--- Supplied material ---
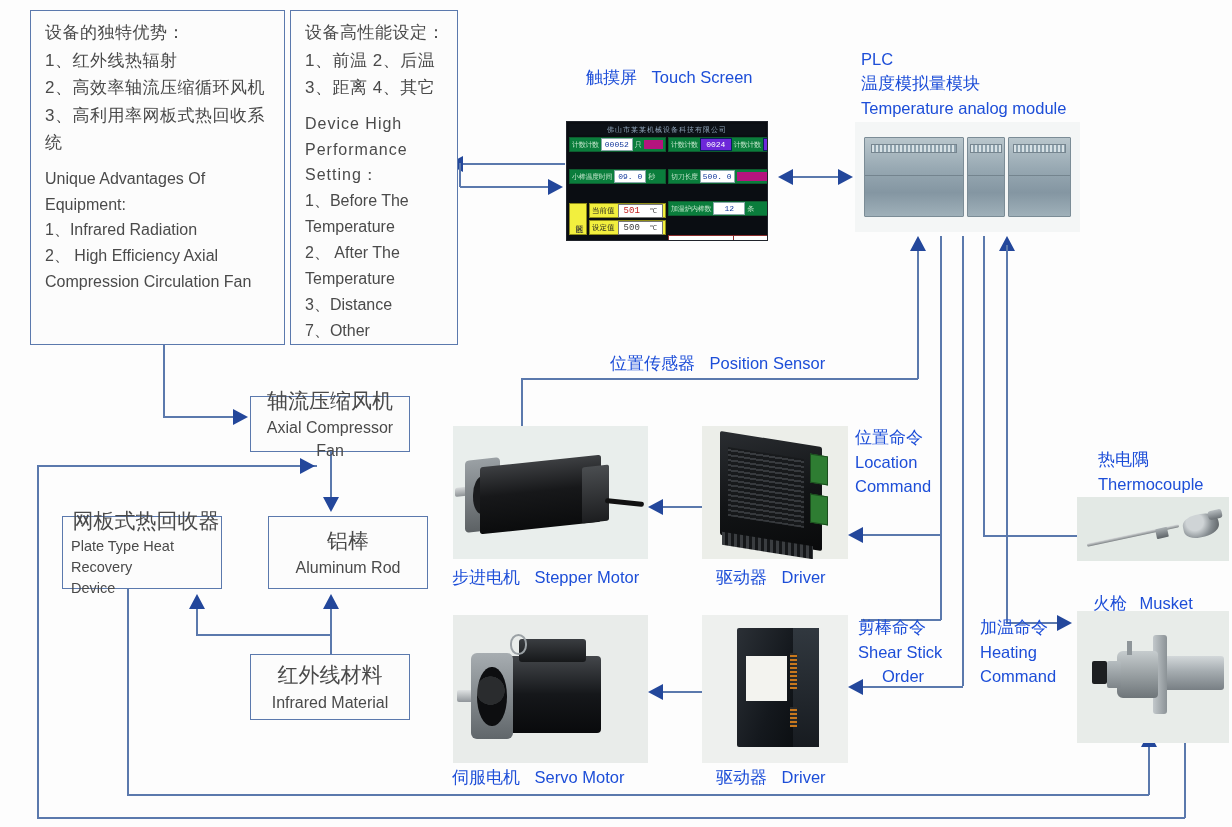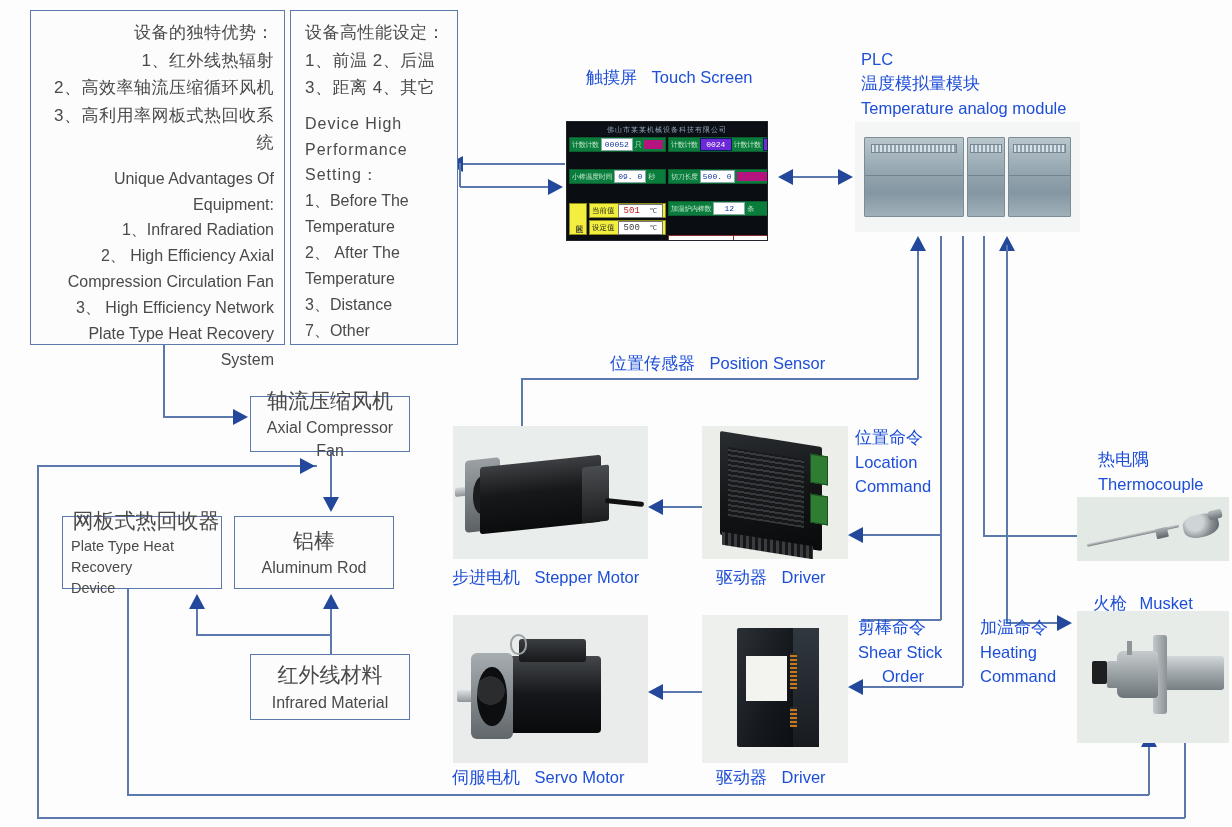--- a/index.html
+++ b/index.html
@@ -336,7 +336,7 @@
   <div class="lh" style="left:660px;top:691px;width:42px;"></div>
   <div class="arw arw-l" style="left:648px;top:684px;"></div>
 
-  <div class="box infobox" style="left:30px;top:10px;width:255px;height:335px;text-align:right;">
+  <div class="box infobox" style="left:30px;top:10px;width:255px;height:335px;">
     <div class="cn">设备的独特优势：</div>
     <div class="cn">1、红外线热辐射</div>
     <div class="cn">2、高效率轴流压缩循环风机</div>

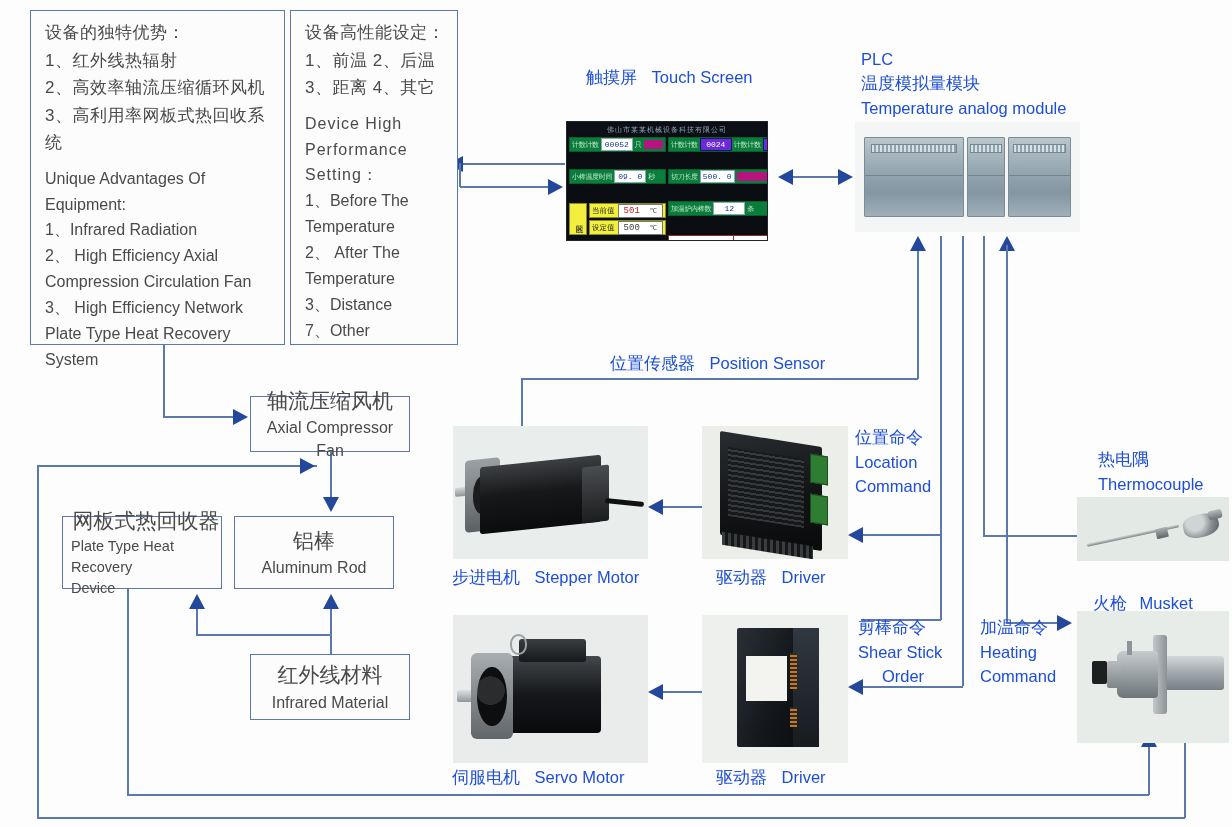--- a/index.html
+++ b/index.html
@@ -345,7 +345,6 @@
     <div class="en">Unique Advantages Of Equipment:</div>
     <div class="en">1、Infrared Radiation</div>
     <div class="en">2、 High  Efficiency  Axial Compression Circulation Fan</div>
-    <div class="en">3、 High Efficiency Network Plate Type Heat Recovery System</div>
   </div>
 
   <div class="box infobox" style="left:290px;top:10px;width:168px;height:335px;">

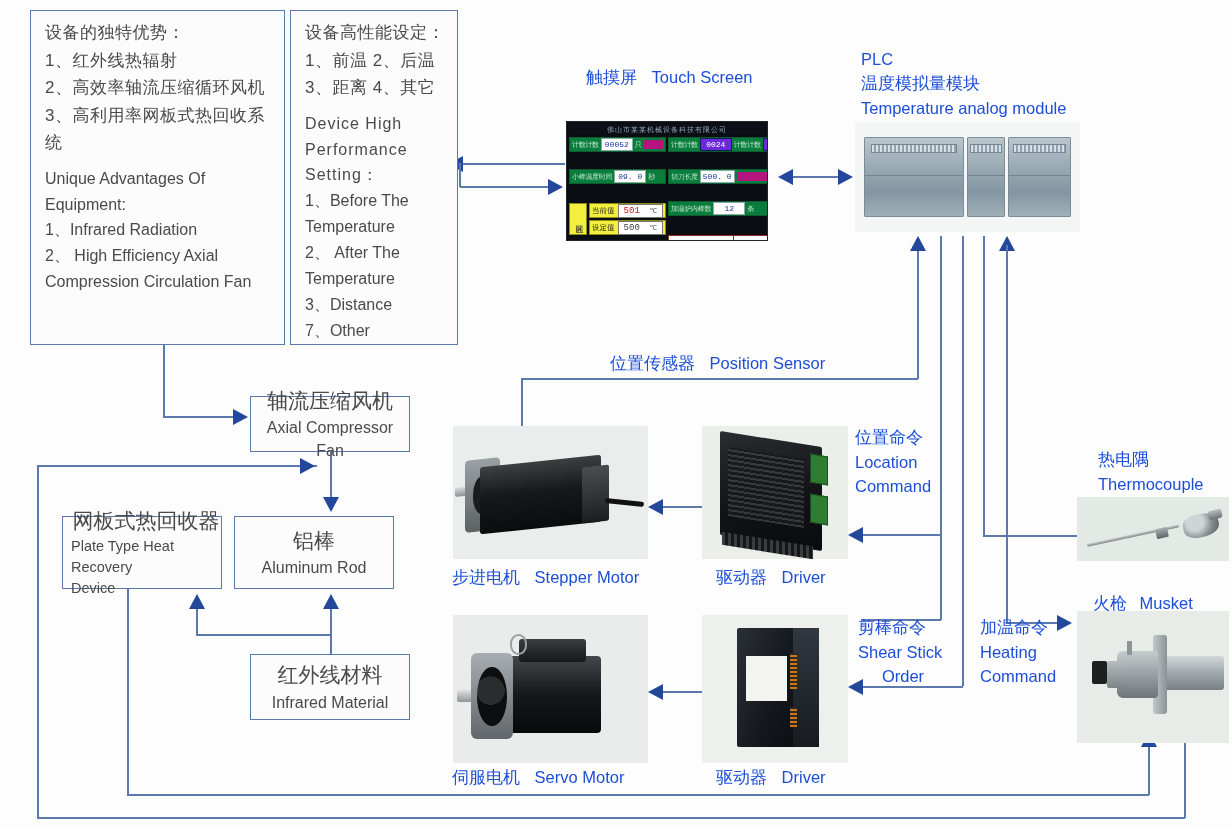--- a/index.html
+++ b/index.html
@@ -370,7 +370,7 @@
     <div class="en" style="font-size:14.5px;">Device</div>
   </div>
 
-  <div class="box nodebox" style="left:234px;top:516px;width:160px;height:73px;">
+  <div class="box nodebox" style="left:268px;top:516px;width:160px;height:73px;">
     <div class="cn">铝棒</div>
     <div class="en">Aluminum Rod</div>
   </div>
---
● **What to produce**: Every record above should be set down exactly, with the pictures left out.

● **Answer for this exercise**:
--- a/index.html
+++ b/index.html
@@ -336,7 +336,7 @@
   <div class="lh" style="left:660px;top:691px;width:42px;"></div>
   <div class="arw arw-l" style="left:648px;top:684px;"></div>
 
-  <div class="box infobox" style="left:30px;top:10px;width:255px;height:335px;text-align:right;">
+  <div class="box infobox" style="left:30px;top:10px;width:255px;height:335px;">
     <div class="cn">设备的独特优势：</div>
     <div class="cn">1、红外线热辐射</div>
     <div class="cn">2、高效率轴流压缩循环风机</div>

--- a/index.html
+++ b/index.html
@@ -345,7 +345,6 @@
     <div class="en">Unique Advantages Of Equipment:</div>
     <div class="en">1、Infrared Radiation</div>
     <div class="en">2、 High  Efficiency  Axial Compression Circulation Fan</div>
-    <div class="en">3、 High Efficiency Network Plate Type Heat Recovery System</div>
   </div>
 
   <div class="box infobox" style="left:290px;top:10px;width:168px;height:335px;">

--- a/index.html
+++ b/index.html
@@ -370,7 +370,7 @@
     <div class="en" style="font-size:14.5px;">Device</div>
   </div>
 
-  <div class="box nodebox" style="left:234px;top:516px;width:160px;height:73px;">
+  <div class="box nodebox" style="left:268px;top:516px;width:160px;height:73px;">
     <div class="cn">铝棒</div>
     <div class="en">Aluminum Rod</div>
   </div>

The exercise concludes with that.